Стали появляться к нам гимназистки из Ростова. Помню, были Женя, Таня и еще некоторые, имен которых я, к сожалению, не помню. Как они нас находили, я не знаю, но они привозили нам белье, медикаменты, деньги и даже вино. Вася скоро поправился, ему раздобыли документы ученика коммерческого училища, и вскоре он уехал к себе домой на Волгу. Я остался один, но не надолго, так как вскоре красные разогнали институт, и сестра моя переехала ко мне и заняла место Васи.
Я также уже стал сельским учителем Проскурняковым, страдающим от туберкулеза кости левого плеча. Оставаясь вдвоем с сестрой, мы все время гадали, куда бы нам уйти от Шуры и освободить ее от той тяжести, что она приняла на себя. Мы видели, как ей было тяжело, но ничего не могли придумать, так как я еще не мог двигаться. К апрелю месяцу в Новочеркасске начались, после месячного затишья, снова расстрелы и притеснения.
Неожиданно из Ростова приехала Таня Е. и предложила нам переехать к ней, на что мы с радостью согласились. За время моей болезни у меня выросла довольно внушительная борода, и я действительно стал похож на сельского учителя. Переезд в Ростов был без всяких приключений, пришлось только выйти из поезда за станцию до Ростова – в Нахичевани, так как в Ростове усиленно всех обыскивали.
Из Нахичевани прошли пешком до окраины Ростова, где сели на трамвай и вскоре очутились в большом трехэтажном доме, принадлежавшем отцу Тани. На следующий день пришла ее подруга Галя со своим отцом-доктором, который продолжал оказывать мне медицинскую помощь.

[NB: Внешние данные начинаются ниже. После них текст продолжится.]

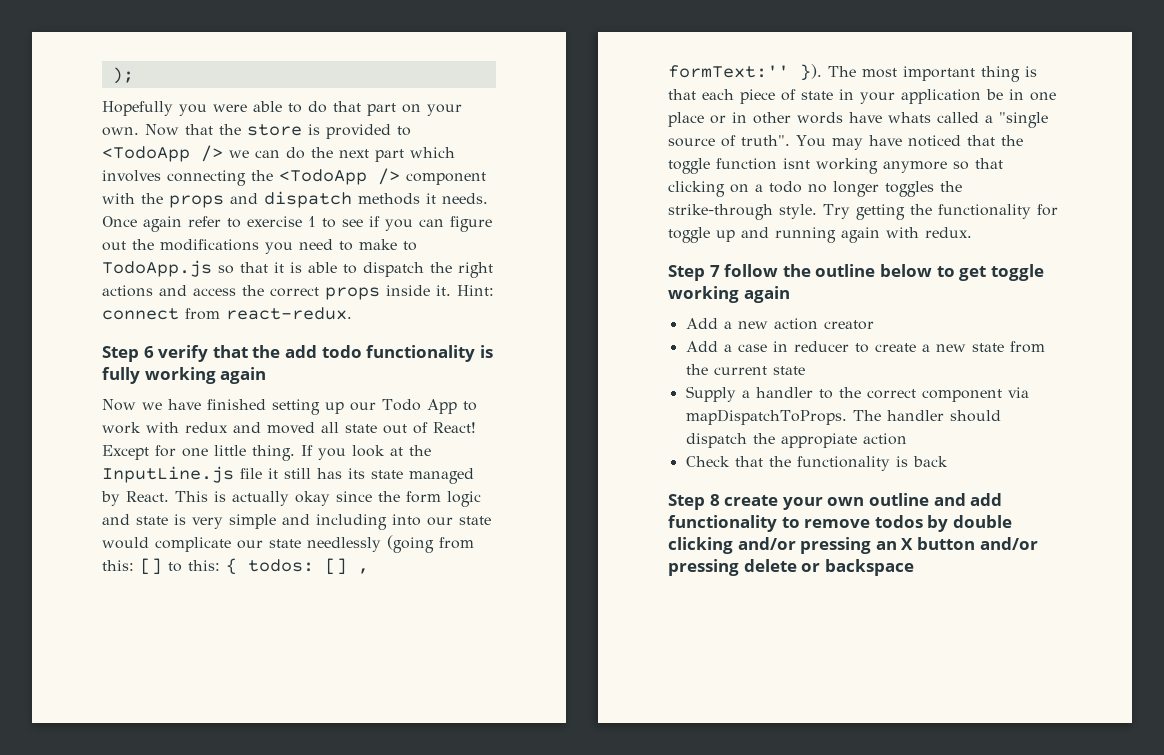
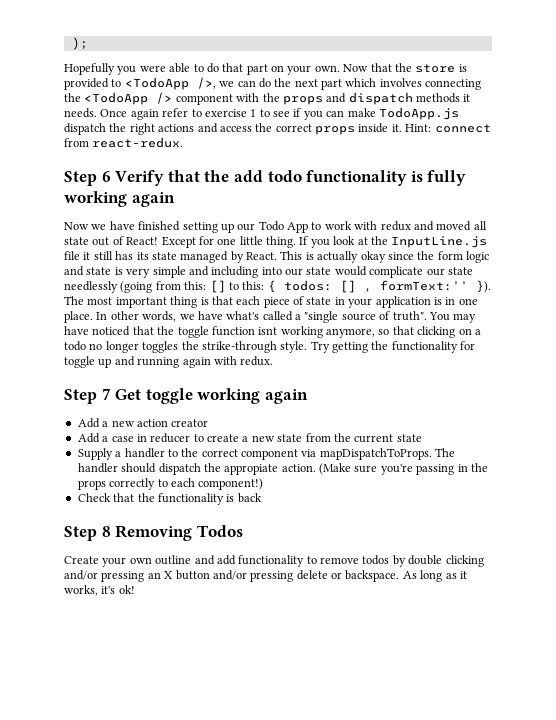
- Now that the store is provided to <TodoApp /> we can do the next part which involves connecting the <TodoApp /> component with the props and dispatch methods it needs.
+ Now that the store is provided to <TodoApp />, we can do the next part which involves connecting the <TodoApp /> component with the props and dispatch methods it needs.
- Once again refer to exercise 1 to see if you can figure out the modifications you need to make to TodoApp.js so that it is able to dispatch the right actions and access the correct props inside it.
+ Once again refer to exercise 1 to see if you can make TodoApp.js dispatch the right actions and access the correct props inside it.
- Step 6 verify that the add todo functionality is fully working again
+ Step 6 Verify that the add todo functionality is fully working again
- The most important thing is that each piece of state in your application be in one place or in other words have whats called a "single source of truth".
+ The most important thing is that each piece of state in your application is in one place. In other words, we have what's called a "single source of truth".
- You may have noticed that the toggle function isnt working anymore so that clicking on a todo no longer toggles the strike-through style.
+ You may have noticed that the toggle function isnt working anymore, so that clicking on a todo no longer toggles the strike-through style.
- Step 7 follow the outline below to get toggle working again
+ Step 7 Get toggle working again
- The handler should dispatch the appropiate action
+ The handler should dispatch the appropiate action. (Make sure you're passing in the props correctly to each component!)
- Step 8 create your own outline and add functionality to remove todos by double clicking and/or pressing an X button and/or pressing delete or backspace
+ Step 8 Removing Todos
+ Create your own outline and add functionality to remove todos by double clicking and/or pressing an X button and/or pressing delete or backspace. As long as it works, it's ok!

В начале мая Ростов был занят немцами, и мы были освобождены.
Так вот эти молоденькие девушки, еще совсем дети, но с большим русским сердцем, спасли меня и Васю и, конечно, еще других, оказавшихся в подобном положении.
Когда уже в 1920 году я встретил Таню и спросил ее, будет ли она со всеми эвакуироваться, она отказалась и осталась в Ростове, потому что ведь наших много будет по тюрьмам, кто же будет им помогать? И она выполнила свое обещание. В 1950 году, находясь в Австралии, я получил письмо из Парижа от некоей госпожи Вишневской. Это была Таня, вышедшая замуж и каким-то образом уже в 1924 году бежавшая из СССР.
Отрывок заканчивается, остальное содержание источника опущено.